Supplied entries >>
* * *

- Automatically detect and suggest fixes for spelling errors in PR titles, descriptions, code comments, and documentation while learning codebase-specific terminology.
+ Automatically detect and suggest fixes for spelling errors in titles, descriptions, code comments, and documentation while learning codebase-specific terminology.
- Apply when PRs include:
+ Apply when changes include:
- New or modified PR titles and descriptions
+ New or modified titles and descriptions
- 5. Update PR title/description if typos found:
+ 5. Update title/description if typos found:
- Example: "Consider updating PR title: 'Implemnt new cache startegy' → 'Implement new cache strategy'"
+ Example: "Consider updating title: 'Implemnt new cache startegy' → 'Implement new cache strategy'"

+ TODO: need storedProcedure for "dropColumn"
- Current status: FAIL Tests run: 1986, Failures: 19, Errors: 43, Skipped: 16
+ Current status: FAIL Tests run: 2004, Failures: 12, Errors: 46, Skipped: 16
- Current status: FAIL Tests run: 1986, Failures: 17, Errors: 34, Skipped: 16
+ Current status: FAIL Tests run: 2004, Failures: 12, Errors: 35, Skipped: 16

* * *

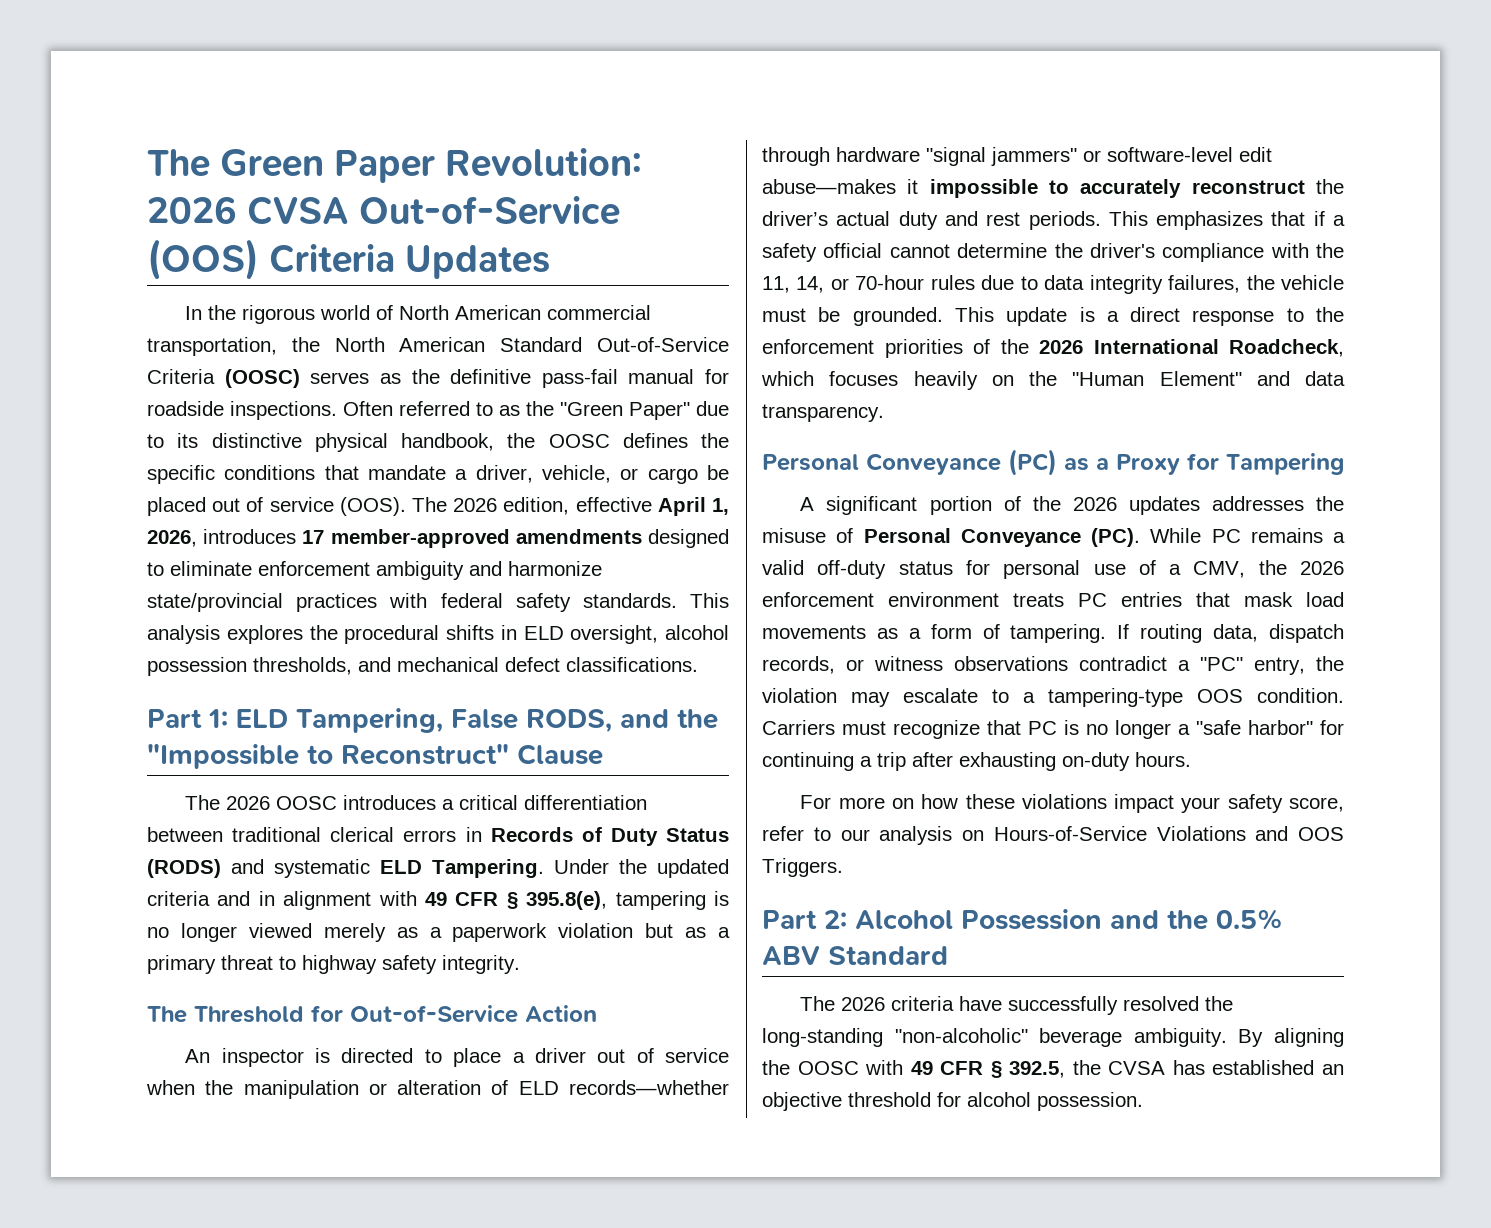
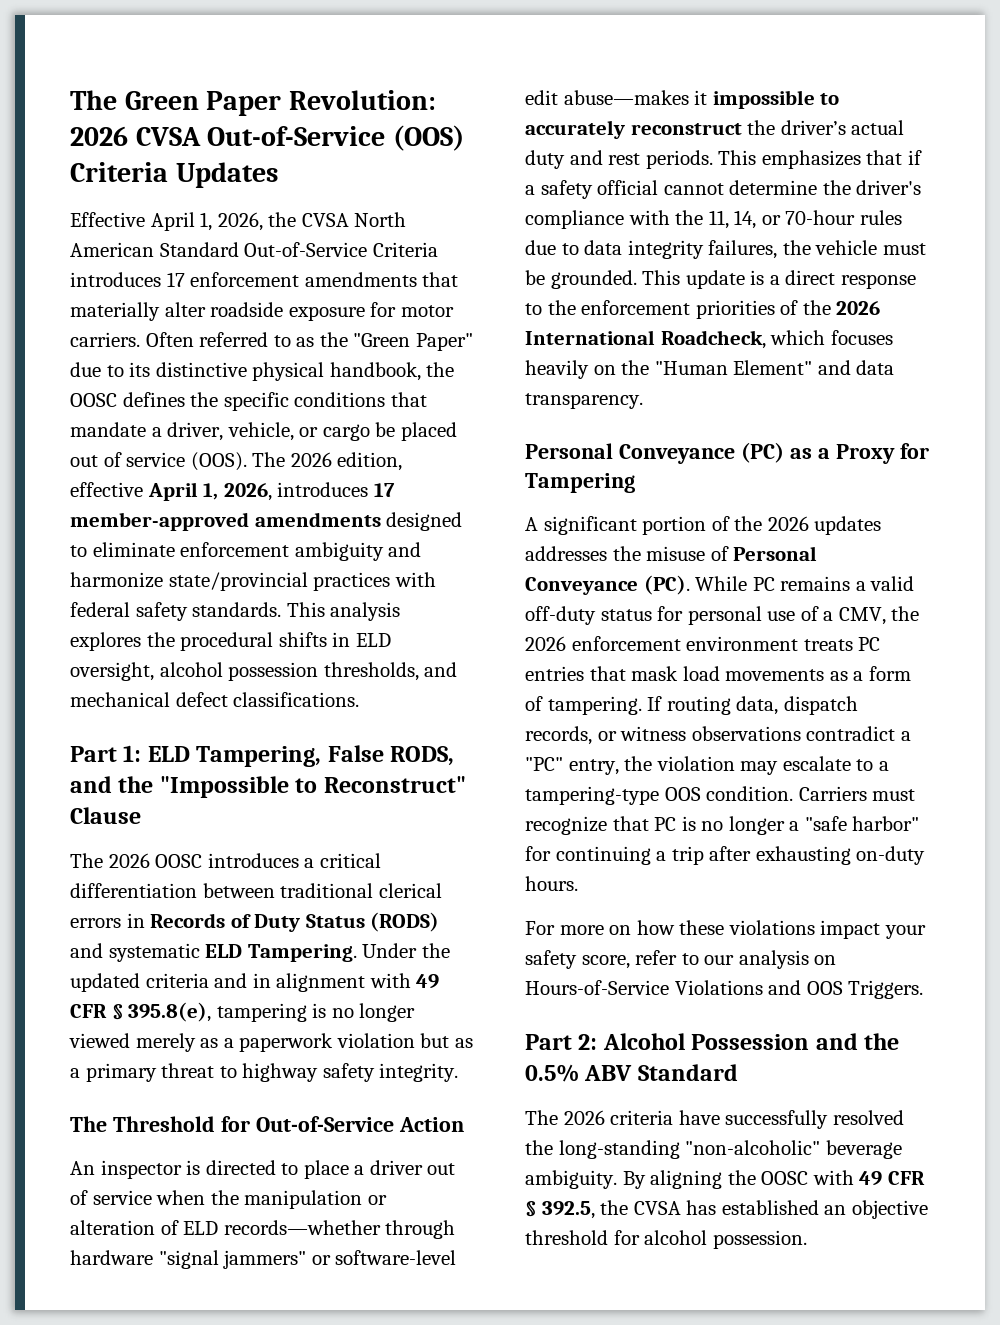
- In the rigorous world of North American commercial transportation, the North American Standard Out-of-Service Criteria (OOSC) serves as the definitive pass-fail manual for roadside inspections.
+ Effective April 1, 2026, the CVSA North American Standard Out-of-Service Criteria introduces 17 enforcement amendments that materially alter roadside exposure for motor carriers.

* * *

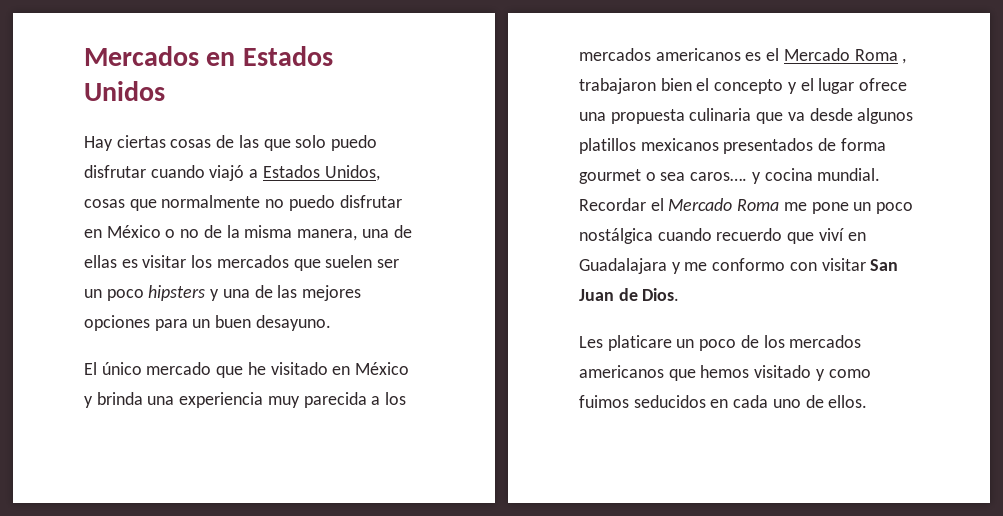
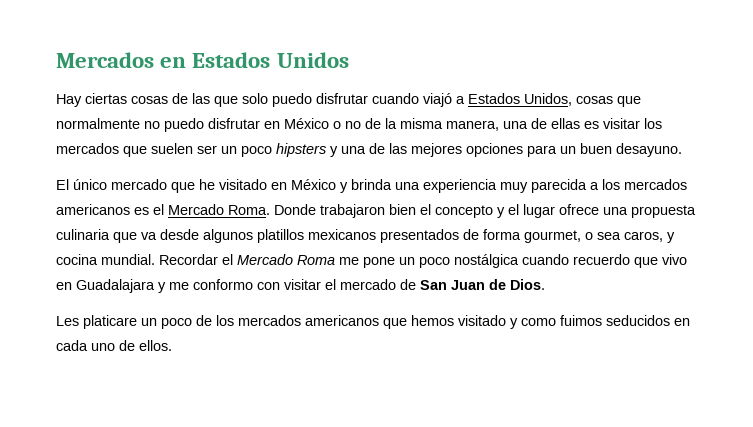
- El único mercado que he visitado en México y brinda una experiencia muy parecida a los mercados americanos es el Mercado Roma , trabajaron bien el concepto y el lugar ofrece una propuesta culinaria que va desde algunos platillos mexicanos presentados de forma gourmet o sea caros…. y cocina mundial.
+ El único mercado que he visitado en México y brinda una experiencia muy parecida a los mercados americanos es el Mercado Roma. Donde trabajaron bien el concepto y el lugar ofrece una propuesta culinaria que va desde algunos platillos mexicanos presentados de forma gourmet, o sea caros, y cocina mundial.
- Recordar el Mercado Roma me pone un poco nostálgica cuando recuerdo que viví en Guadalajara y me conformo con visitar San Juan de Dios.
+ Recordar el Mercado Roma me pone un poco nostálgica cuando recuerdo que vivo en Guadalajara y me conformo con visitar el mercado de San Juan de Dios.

* * *

What the task asks >>
Please copy, exactly as written, every line in the listing above from the line with "- Apply when" up to and including the line with "35, Skipped: 16".

Task solution >>
- Apply when PRs include:
+ Apply when changes include:
- New or modified PR titles and descriptions
+ New or modified titles and descriptions
- 5. Update PR title/description if typos found:
+ 5. Update title/description if typos found:
- Example: "Consider updating PR title: 'Implemnt new cache startegy' → 'Implement new cache strategy'"
+ Example: "Consider updating title: 'Implemnt new cache startegy' → 'Implement new cache strategy'"

+ TODO: need storedProcedure for "dropColumn"
- Current status: FAIL Tests run: 1986, Failures: 19, Errors: 43, Skipped: 16
+ Current status: FAIL Tests run: 2004, Failures: 12, Errors: 46, Skipped: 16
- Current status: FAIL Tests run: 1986, Failures: 17, Errors: 34, Skipped: 16
+ Current status: FAIL Tests run: 2004, Failures: 12, Errors: 35, Skipped: 16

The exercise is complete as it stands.